Belen come Bocca di rosa e la Calabria come il paesino di San Vicario

Il commento del giornalista Ernico De Girolamo sulla polemica per l’assegnazione dei fondi regionali per la cultura al Festival del peperoncino di Diamante che la vedrà tra i protagonisti
di Redazione
24 agosto 2017
14:55
Belen
Belen

Povera Belen. Nell’ultima settimana la Calabria è diventata la sua nemesi, il suo castigo. La polemica sull’assegnazione dei fondi regionali per la cultura, con una cospicua fetta destinata a finanziare indirettamente la sua partecipazione al Festival del peperoncino di Diamante, ne ha fatto il perfetto catalizzatore di tutte di tutte le frustrazioni e di tutti gli anatemi di un popolo, quello calabrese, che non si risparmia mai quando deve puntare il dito contro il nemico forestiero. Sessantamila euro, anzi no, 36mila euro iva inclusa per ospitare Belen, per quella lì, che schifo signora mia, dove siamo arrivati signora mia. Povera Belen, lei che c’entra? Volevo vedere voi. - “Pronto, c’è Belen?” - “Sì, sono io” - “Vuoi venire al Festival del Peperoncino? Ti diamo 36mila euro iva inclusa”. - “Si grazie, vengo di sicuro”. Semplice, lineare, logico. Voi che avreste fatto? Dice sì, ma che c’entra Belen con la cultura.

 


E che vuol dire? C’entra poco anche il peperoncino, che a dirla tutta resta peperoncino. A meno che non ci costruisci sopra un evento come quello di Diamante che possa declinare in tutte le forme i concetti di piccante, di seducente, di rosso fuoco. Nel cinema, nella letteratura, nell’arte e, dunque, anche nel cazzeggio social postmoderno, di cui Belen è senza dubbio un esponente di spicco.
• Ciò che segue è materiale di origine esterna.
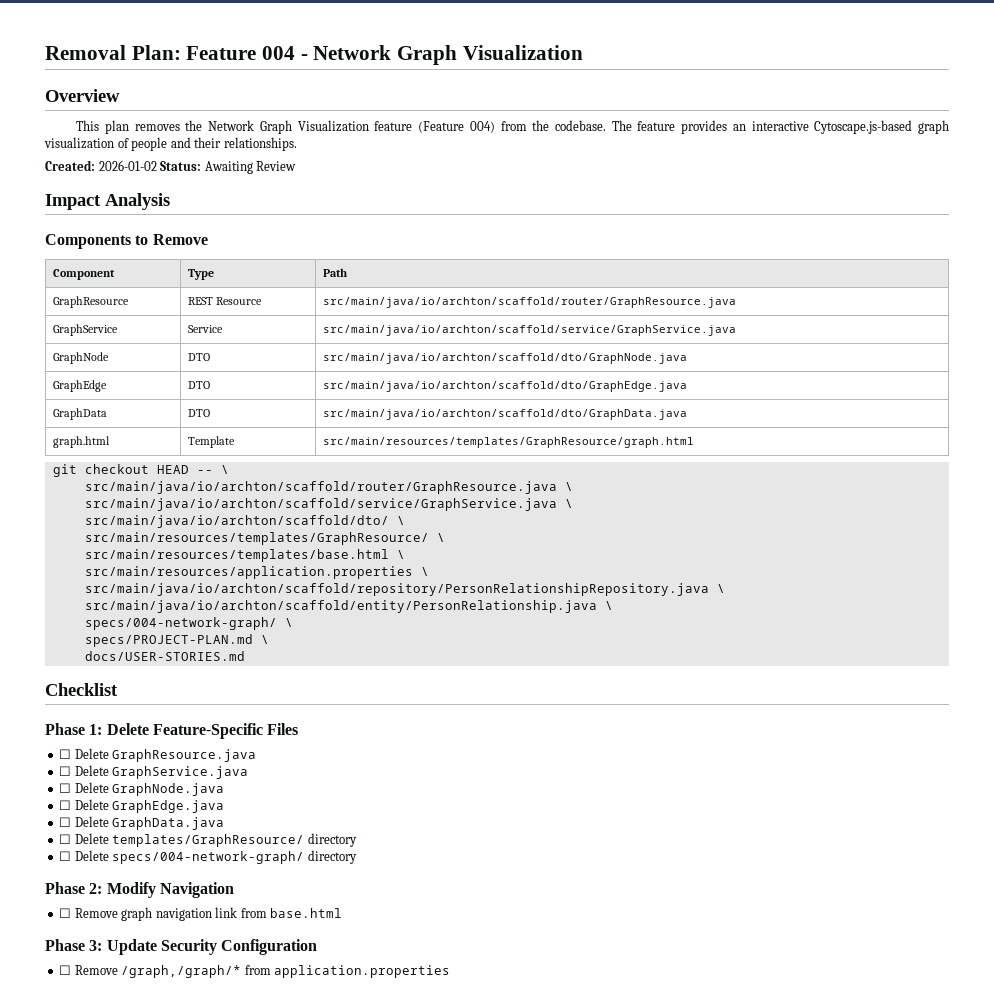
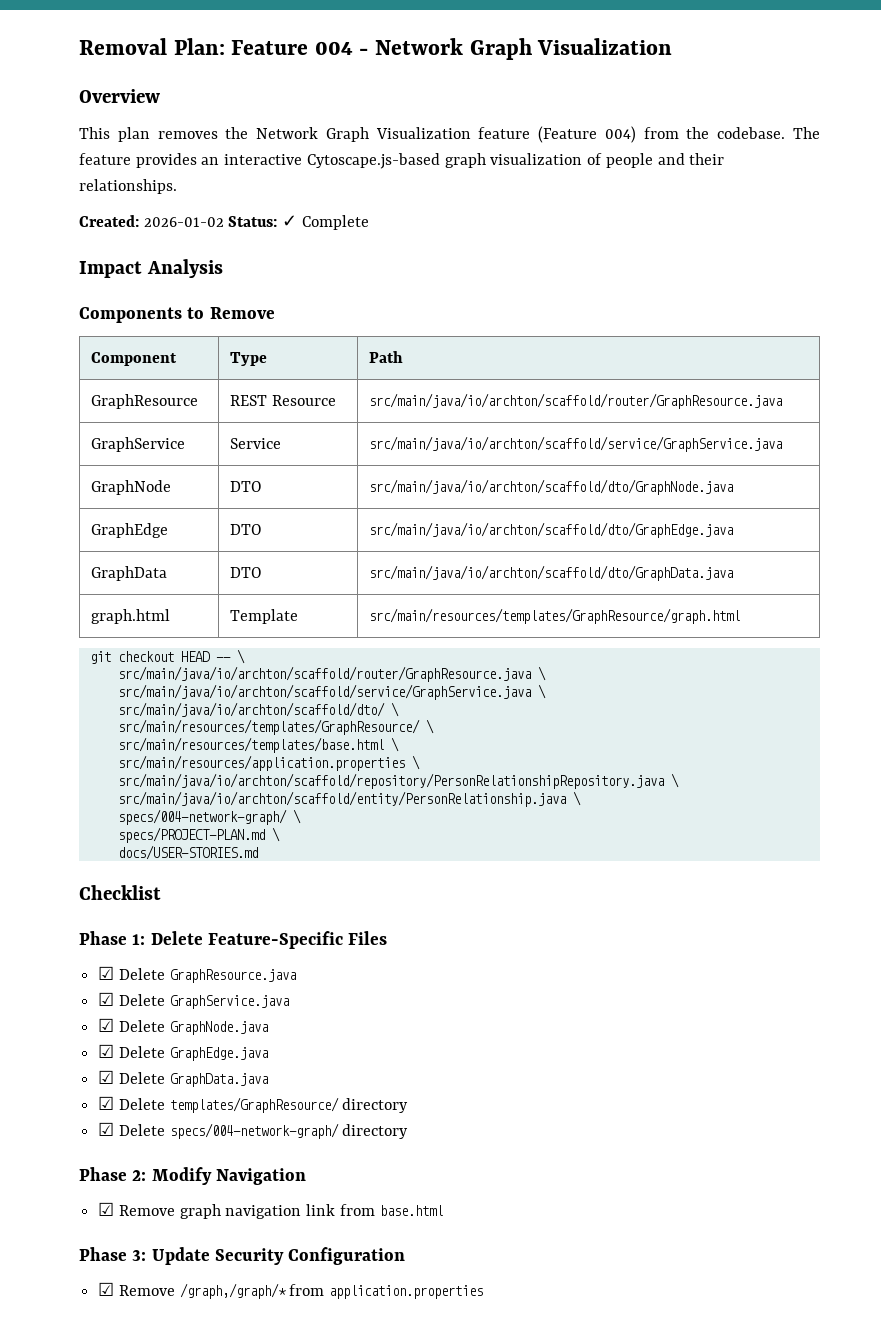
- Created: 2026-01-02 Status: Awaiting Review
+ Created: 2026-01-02 Status: ✓ Complete
- ☐ Delete GraphResource.java
+ ☑ Delete GraphResource.java
- ☐ Delete GraphService.java
+ ☑ Delete GraphService.java
- ☐ Delete GraphNode.java
+ ☑ Delete GraphNode.java
- ☐ Delete GraphEdge.java
+ ☑ Delete GraphEdge.java
- ☐ Delete GraphData.java
+ ☑ Delete GraphData.java
- ☐ Delete templates/GraphResource/ directory
+ ☑ Delete templates/GraphResource/ directory
- ☐ Delete specs/004-network-graph/ directory
+ ☑ Delete specs/004-network-graph/ directory
- ☐ Remove graph navigation link from base.html
+ ☑ Remove graph navigation link from base.html
- ☐ Remove /graph,/graph/* from application.properties
+ ☑ Remove /graph,/graph/* from application.properties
Avessero invitato Gianluca Vacchi sarebbe andato bene lo stesso, salvo che in molti si sarebbero chiesti “e cu cazz’è Vacchi?”. Troppo rischioso, meglio puntare sul sicuro, meglio scegliere Belen, una garanzia di curiosità gossippara che spacca. E poi Belen è bella, bellissima. Lo dice anche il nome, che se fosse stata brutta si chiamava come minimo Bruten. Che attiri l’attenzione morbosa dell’italica stirpe, da Aosta a Lampedusa, è un dato di fatto incontrovertibile. A prescindere con quale intento la si guardi, interessa a grandi e piccini, donne e omini. Abbiamo già pagato di tasca nostra per vedere Belen e non ce ne siamo mai lamentati. Dopo che fece la sua sfavillante comparsa sulla scala del Festival di Sanremo del 2012, foraggiato con i proventi del canone Rai e dunque con le nostre tasse, siamo rimasti per settimane, mesi, anni a fantasticare sulla sua farfallina tatuata e a chiederci se quella sera indossasse le mutande.

 

Dopo quella apparizione furono allestiti anche altari pagani dedicati a Lei, nel tentativo di stemperare nel misticismo l’insopportabile tensione erotica che attanagliava lo Stivale. Questa volta, invece, è stato un diluvio di insulti, di epiteti irripetibili. I calabresi, ma soprattutto le calabresi, hanno scatenato l’inferno. Le hanno detto di tutto. Le hanno detto di più. Una specie di Bocca di rosa all’ennesima potenza, dove le comari di San Vicario si sono accorte subito che non si trattava di un missionario. Insomma, povera Belen. Se le cose non funzionano nell’assegnazione dei fondi pubblici non è colpa sua, lei l’amore lo fa per passione, mentre da queste parti c’è chi ci frega per professione.